O abandono escolar é um drama quando aqui chegados. Ao invés do incentivo pela positiva, as escolas profissionais veem-se confrontadas com penalizações financeiras sucessivas pela impossibilidade de manterem alunos no seu sistema de ensino. Os indicadores financeiros estão desenhados para a penalidade e a certificação não acontece.
O design thinking do sistema não pode ter sido feito por quem alguma vez tenha estado no “chão de fábrica”, que conheça a população frágil e heterogénea destes alunos, que vive dificuldades inimagináveis. De onde pensam que vêm os Ronaldos?
Na manta de retalhos que é o panorama do ensino das profissões em Portugal, o Estado é penalizador sobretudo para os outros, não exigindo para si mesmo aquilo que professa. É preciso regular estas diferenças, sob pena de concorrência desleal ou canibalização do sistema. Quem quer modelos únicos de ensino não quer qualidade.
O mapa que vos trago espelha o norte e sul da Europa – dados de 2018 antes da pandemia, onde há apostas de primeira nas qualificações de ensino profissional. A evidência é clara nos bem-sucedidos.
De diagnósticos está o país cheio, com estudos que nunca mais acabam, por isso, trago o exemplo estratégico de um país mais próximo de nós, em geografia, mas com visões claras no amanhã.
A França avançou este ano letivo com uma das maiores reformas de sempre no ensino profissional, porque o desígnio depois da pandemia é o da reindustrialização do país. Concluíram que isso só é possível com o ensino de profissões. Foi assumido que “a soberania industrial, digital e energética exige colocar o ensino secundário profissional no centro dos desafios formativos e repensar os percursos dos alunos do ensino secundário.”
Os incentivos são brutais para as escolas, mas também para alunos e professores, havendo o desenho dum caminho de futuro, sem exclusões.
Deixo exemplos. O apoio ao professor é feito de forma salarial (nunca menos de €2.000/mês o início de carreira) para “promover o comprometimento” e para adaptar ao modelo. Não se muda o sistema a lutar contra os professores.
É assumido que se devem permitir conhecimentos fundamentais ensinados em turmas pequenas. Experimentem ensinar eletrónica ou cozinha com mais de 20 alunos, mesmo em salas bem equipadas, e depois falamos da teoria por cá.
Há recompensas remuneradas para estágios ao longo da escolaridade.
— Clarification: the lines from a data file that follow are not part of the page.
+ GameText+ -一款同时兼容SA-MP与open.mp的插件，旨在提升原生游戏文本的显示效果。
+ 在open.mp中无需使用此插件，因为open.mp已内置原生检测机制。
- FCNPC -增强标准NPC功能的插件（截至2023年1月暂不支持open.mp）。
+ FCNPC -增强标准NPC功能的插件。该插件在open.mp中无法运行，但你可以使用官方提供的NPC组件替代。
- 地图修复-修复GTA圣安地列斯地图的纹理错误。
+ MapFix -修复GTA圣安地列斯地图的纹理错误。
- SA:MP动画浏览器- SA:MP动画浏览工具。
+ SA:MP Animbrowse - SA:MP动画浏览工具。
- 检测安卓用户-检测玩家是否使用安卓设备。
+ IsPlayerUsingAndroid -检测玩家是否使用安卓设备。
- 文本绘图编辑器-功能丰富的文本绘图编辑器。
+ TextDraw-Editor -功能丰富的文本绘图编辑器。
Criam um período “aberto”, durante o qual o aluno pode escolher opções noutros locais ou fazer voluntariado, com garantia de regresso ao ensino secundário profissional, evitando o risco de abandono e o desaparecimento dos radares institucionais. Mais experiências dão melhores profissionais e isso conta.
Será alterada toda a oferta formativa nas escolas secundárias, serão encerrados todos os cursos de formação com baixa empregabilidade, mas haverá abertura de um número equivalente de vagas em sectores prioritários (indústria, serviços pessoais, digital, energia, construção sustentável, mobilidade, etc.). Foi anunciado o fecho de 2.600 cursos e abertas 3.000 novas qualificações, com mais 1.050 vagas adicionais para cursos com base nas necessidades das empresas parceiras de escolas secundárias profissionais.
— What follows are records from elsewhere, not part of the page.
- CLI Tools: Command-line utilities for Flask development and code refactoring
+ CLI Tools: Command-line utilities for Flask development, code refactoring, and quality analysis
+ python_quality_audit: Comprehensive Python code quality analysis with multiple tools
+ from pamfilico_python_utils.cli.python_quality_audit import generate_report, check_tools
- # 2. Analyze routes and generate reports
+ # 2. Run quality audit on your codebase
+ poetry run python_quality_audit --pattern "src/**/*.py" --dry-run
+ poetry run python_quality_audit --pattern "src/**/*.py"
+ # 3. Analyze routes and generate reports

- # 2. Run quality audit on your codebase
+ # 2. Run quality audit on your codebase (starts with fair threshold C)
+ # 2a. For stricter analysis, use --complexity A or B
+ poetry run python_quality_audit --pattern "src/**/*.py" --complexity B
E continua… dá gosto ler as 12 medidas estratégicas, densificadas e detalhadas sem retórica, escritas de forma cristalina, onde reforma é a palavra de ordem. Será este o França 2030 na educação para as profissões do amanhã.
Por cá gostaria de ver apostas sérias, onde o ensino secundário profissional fosse uma escolha de futuro para a economia, tendo em conta as grandes transições que a sociedade atravessará. Pouco interessa o que lá vai. Preocupa-me o que lá vem.